[Start of Attachment]
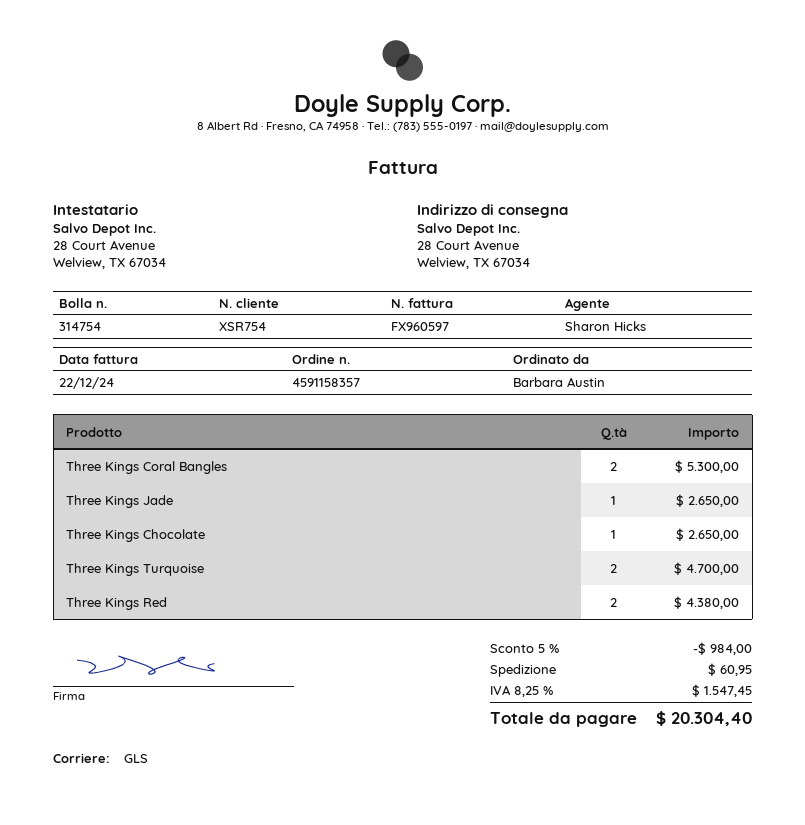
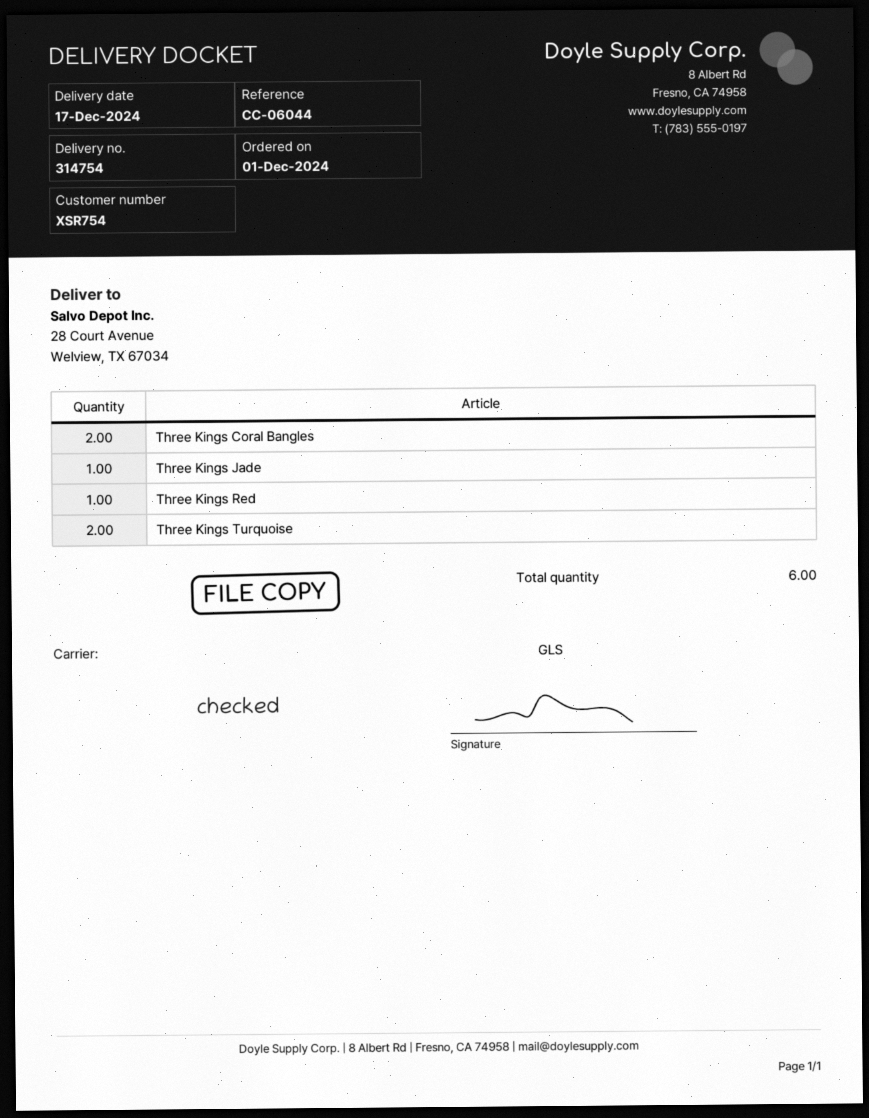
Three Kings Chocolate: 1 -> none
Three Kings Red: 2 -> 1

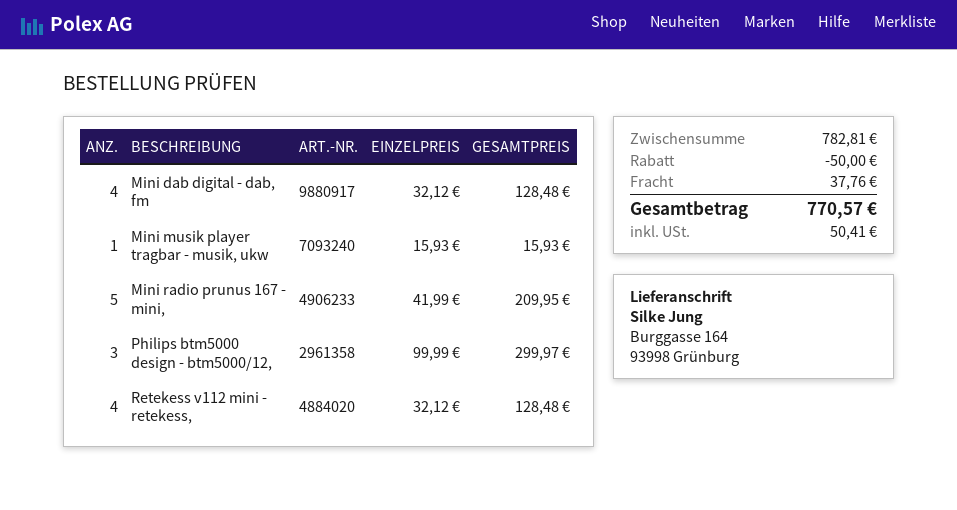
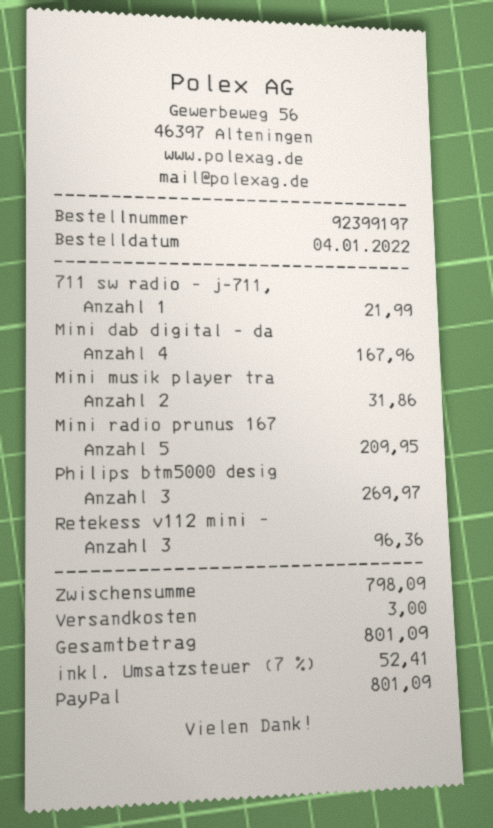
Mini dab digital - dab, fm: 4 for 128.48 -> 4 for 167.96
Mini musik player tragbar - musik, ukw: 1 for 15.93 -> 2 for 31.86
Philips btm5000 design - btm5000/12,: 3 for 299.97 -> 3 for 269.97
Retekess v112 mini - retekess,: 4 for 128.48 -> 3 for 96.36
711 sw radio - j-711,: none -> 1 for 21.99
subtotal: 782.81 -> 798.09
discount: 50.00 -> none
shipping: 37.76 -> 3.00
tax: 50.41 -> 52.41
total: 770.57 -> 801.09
[End of Attachment]
# What is expected:
None of the pictures should appear; repeat the records exactly otherwise.

# Response to the exercise:
Three Kings Chocolate: 1 -> none
Three Kings Red: 2 -> 1

Mini dab digital - dab, fm: 4 for 128.48 -> 4 for 167.96
Mini musik player tragbar - musik, ukw: 1 for 15.93 -> 2 for 31.86
Philips btm5000 design - btm5000/12,: 3 for 299.97 -> 3 for 269.97
Retekess v112 mini - retekess,: 4 for 128.48 -> 3 for 96.36
711 sw radio - j-711,: none -> 1 for 21.99
subtotal: 782.81 -> 798.09
discount: 50.00 -> none
shipping: 37.76 -> 3.00
tax: 50.41 -> 52.41
total: 770.57 -> 801.09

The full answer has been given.